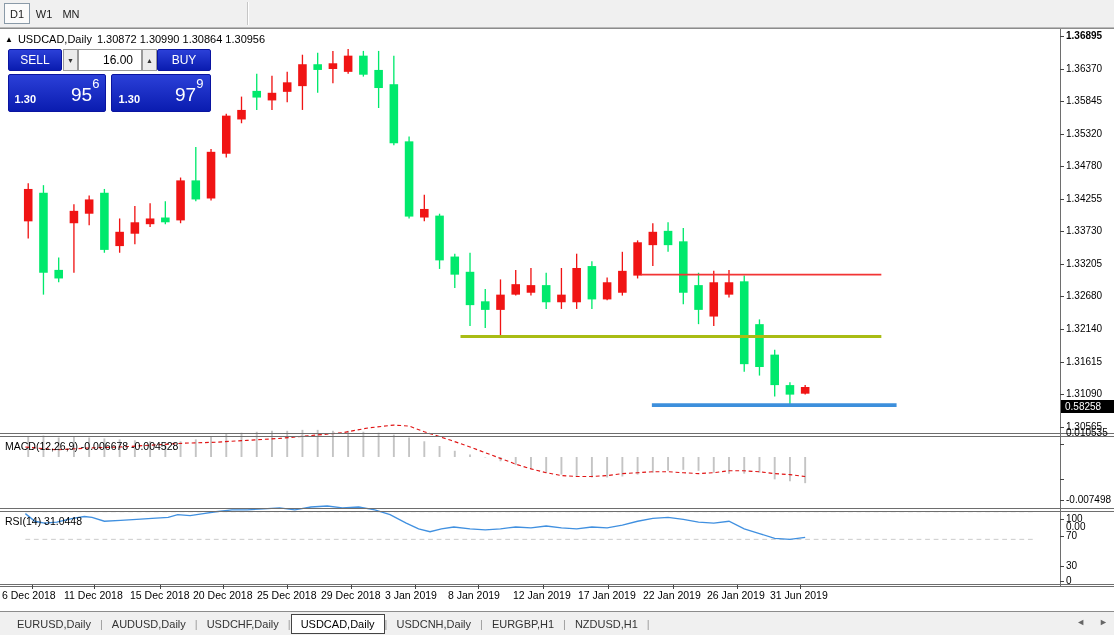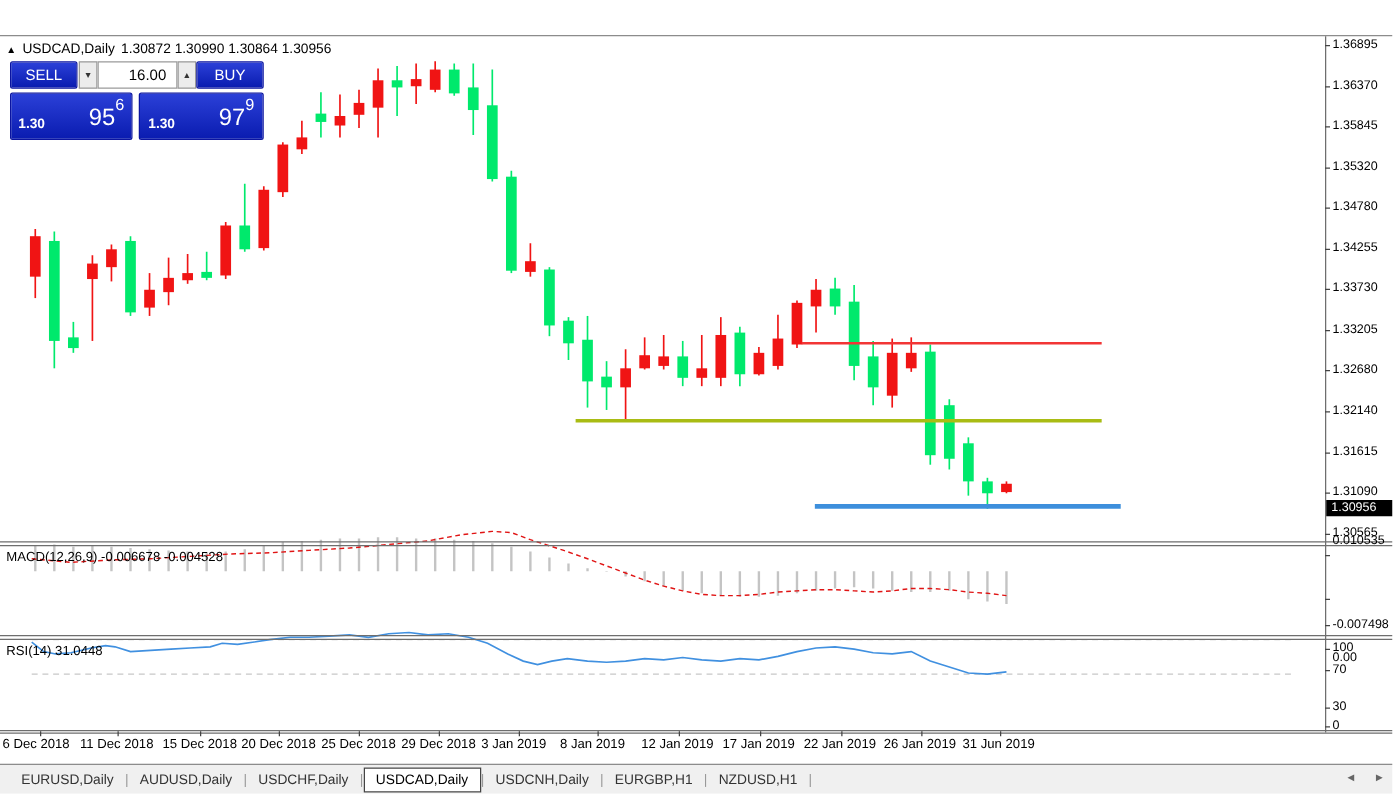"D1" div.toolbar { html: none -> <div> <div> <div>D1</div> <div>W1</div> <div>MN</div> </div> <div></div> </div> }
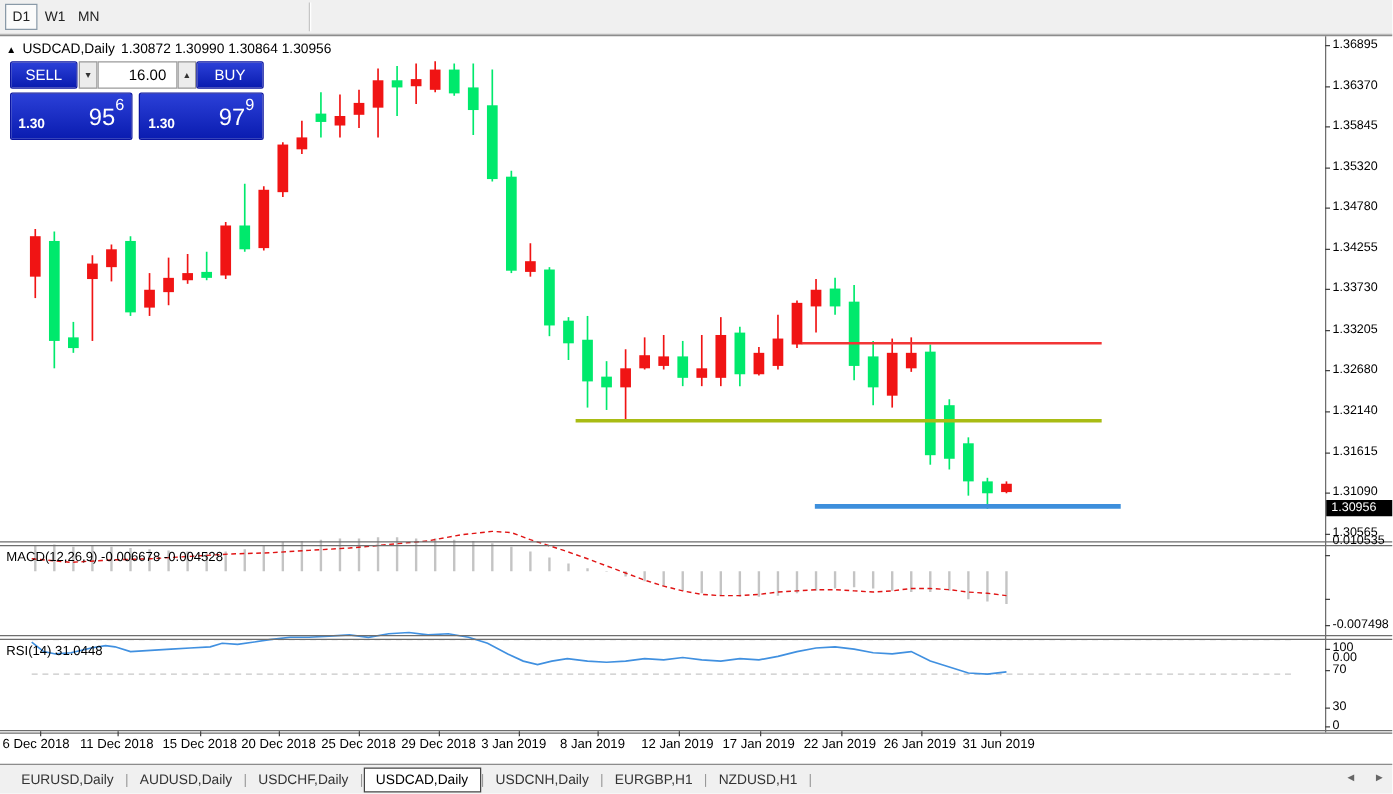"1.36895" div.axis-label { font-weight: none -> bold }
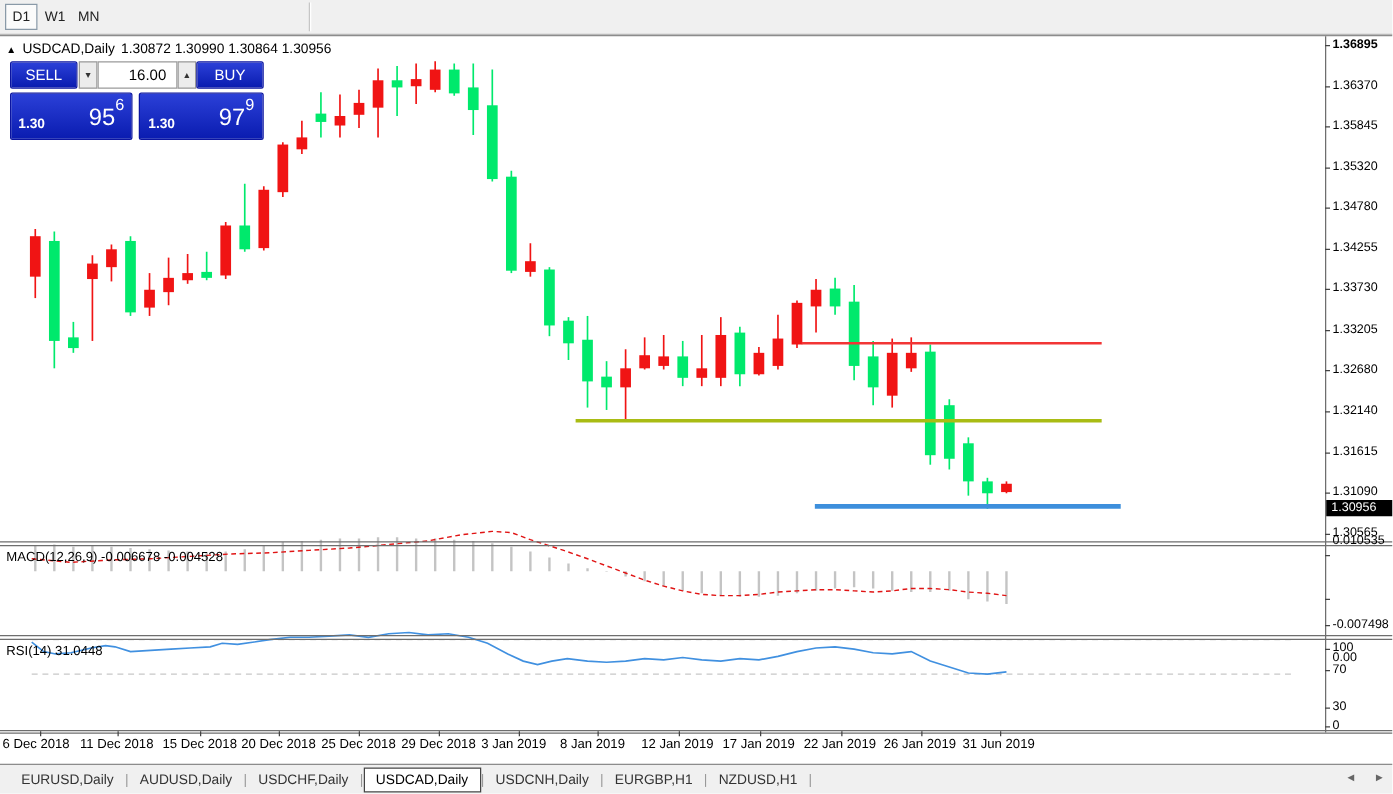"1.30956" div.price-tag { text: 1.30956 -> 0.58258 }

------------------------

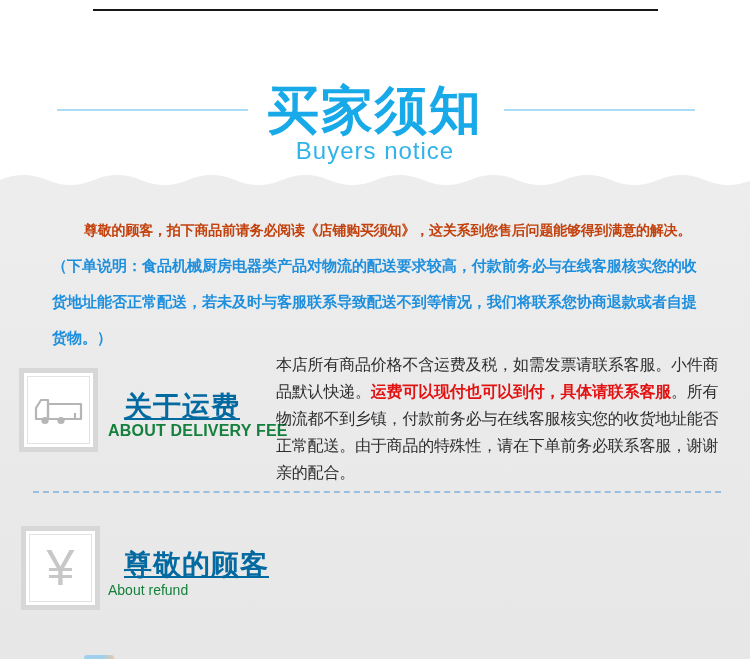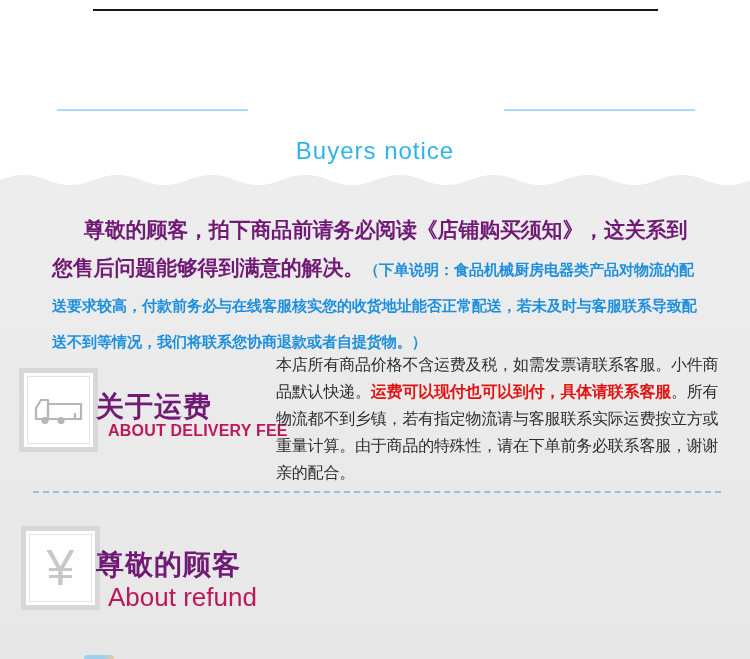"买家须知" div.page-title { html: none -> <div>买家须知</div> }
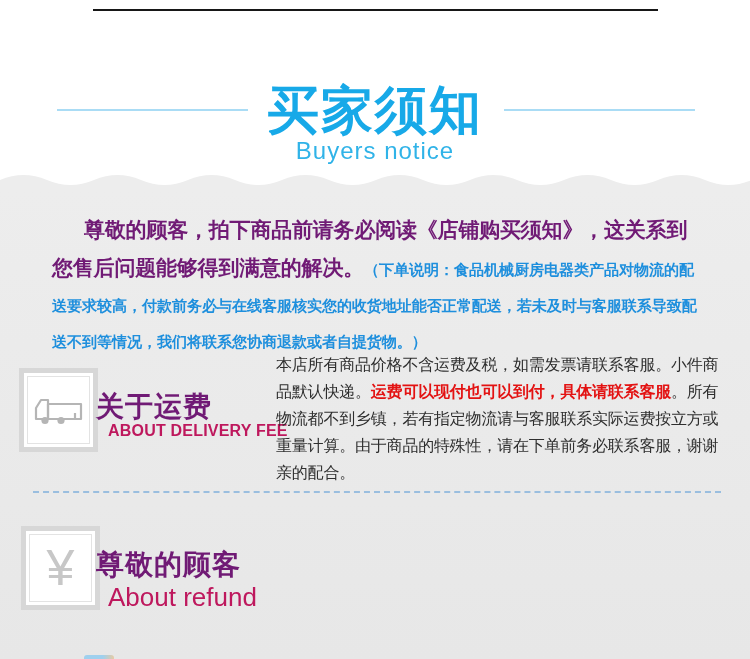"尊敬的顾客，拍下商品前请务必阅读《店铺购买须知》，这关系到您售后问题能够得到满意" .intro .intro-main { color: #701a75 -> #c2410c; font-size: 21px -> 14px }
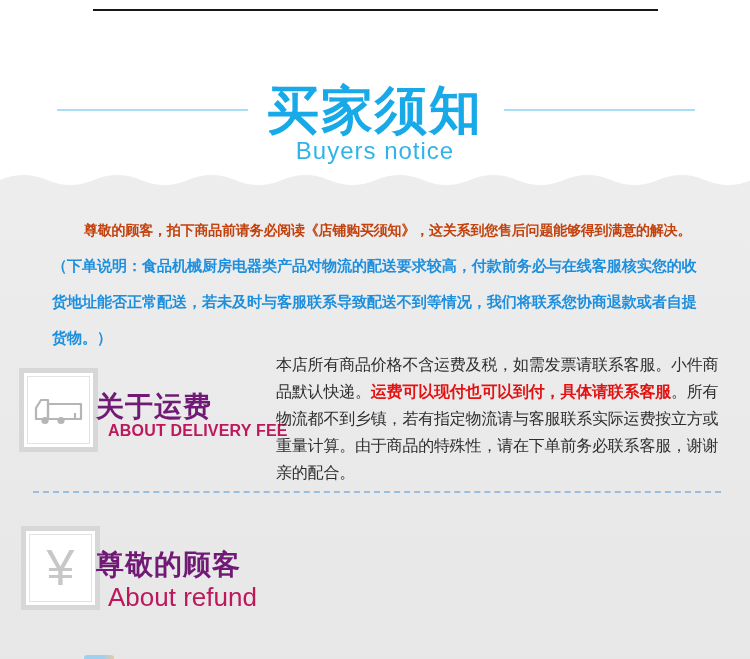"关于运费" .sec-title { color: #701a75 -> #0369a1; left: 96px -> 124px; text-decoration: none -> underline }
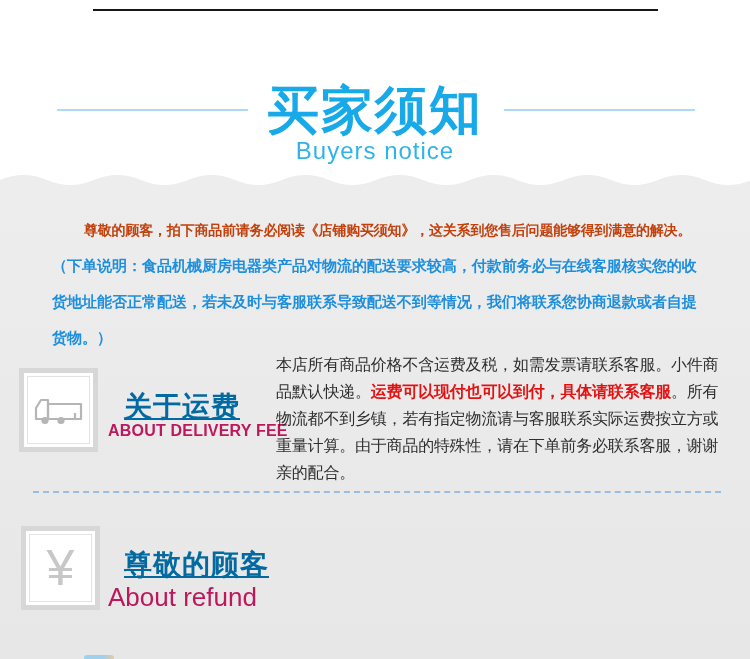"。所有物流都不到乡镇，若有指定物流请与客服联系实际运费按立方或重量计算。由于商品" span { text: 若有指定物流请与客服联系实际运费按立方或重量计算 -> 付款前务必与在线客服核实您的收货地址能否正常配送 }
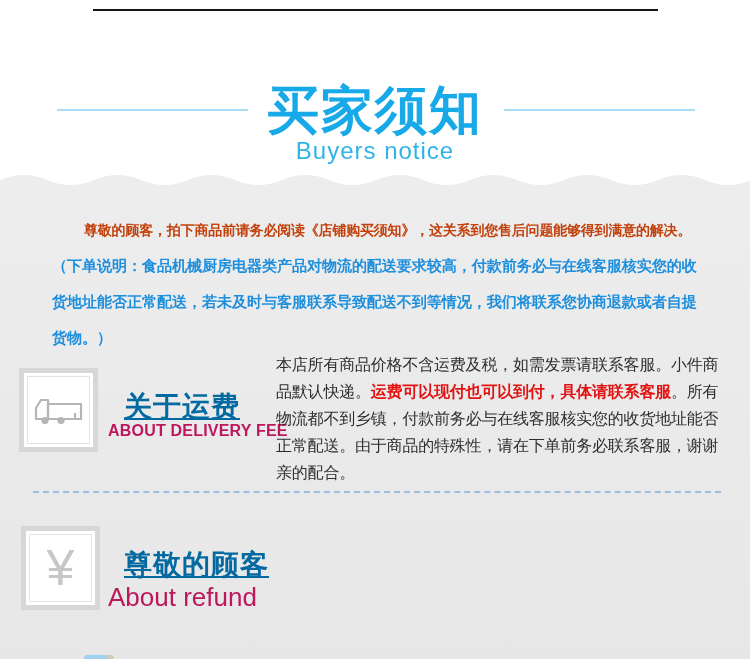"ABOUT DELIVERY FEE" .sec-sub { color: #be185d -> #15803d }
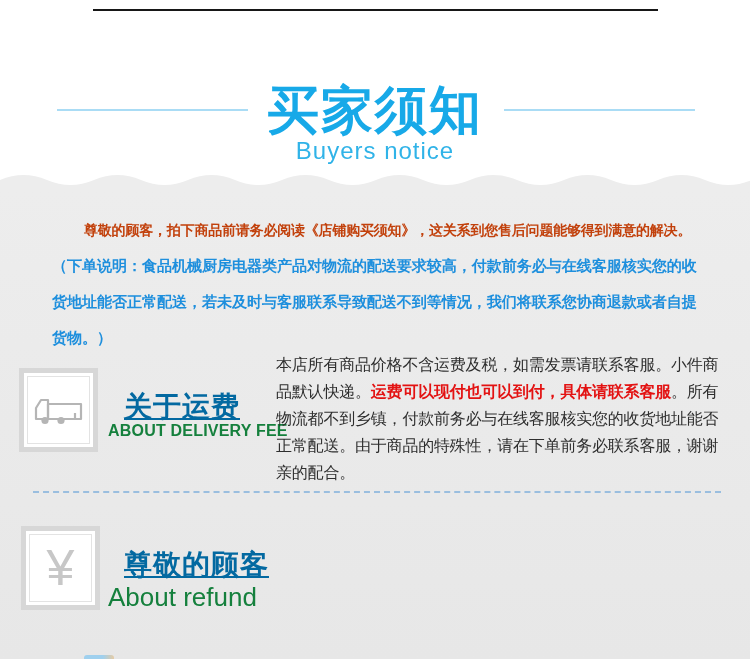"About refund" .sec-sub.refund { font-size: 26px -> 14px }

------------------------

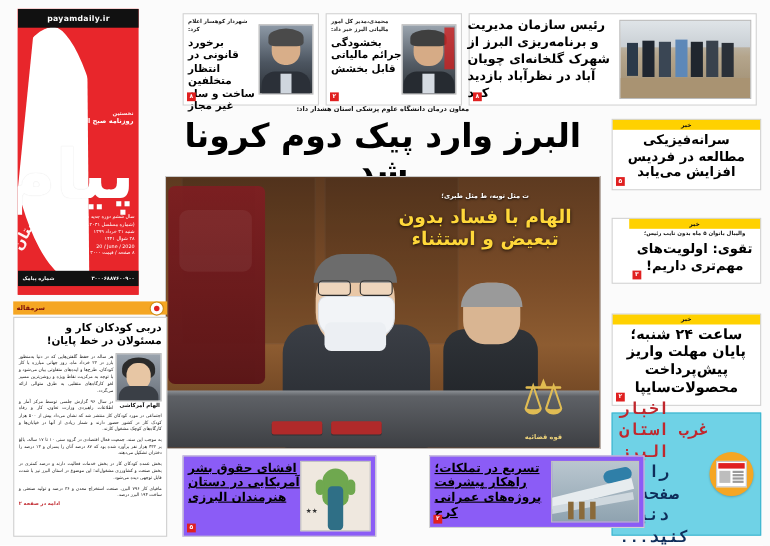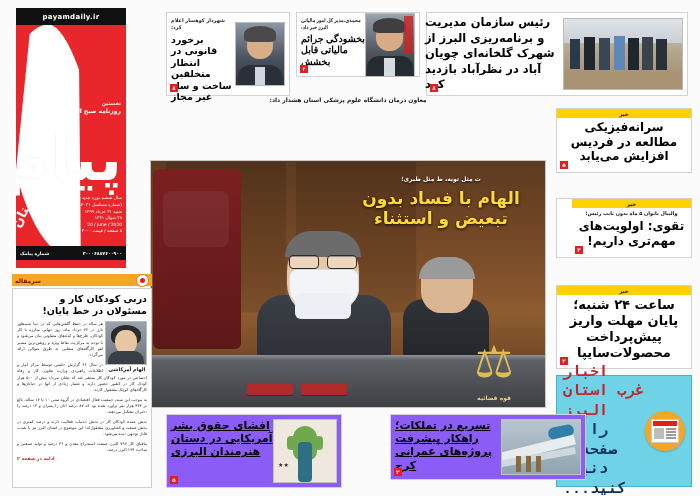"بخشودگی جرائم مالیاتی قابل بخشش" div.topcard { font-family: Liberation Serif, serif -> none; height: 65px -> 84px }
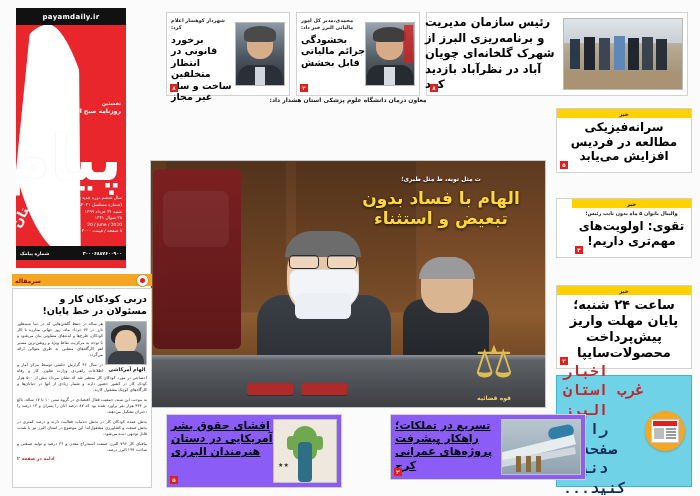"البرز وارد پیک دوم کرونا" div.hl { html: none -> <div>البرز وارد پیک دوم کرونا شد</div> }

------------------------

Work to be completed = Leaving all pictures out, output exactly the lines of the material above from the line with "-> <div> <div>" to the line with "text: 1.30956 ->", both included.

Response area =
"D1" div.toolbar { html: none -> <div> <div> <div>D1</div> <div>W1</div> <div>MN</div> </div> <div></div> </div> }
"1.36895" div.axis-label { font-weight: none -> bold }
"1.30956" div.price-tag { text: 1.30956 -> 0.58258 }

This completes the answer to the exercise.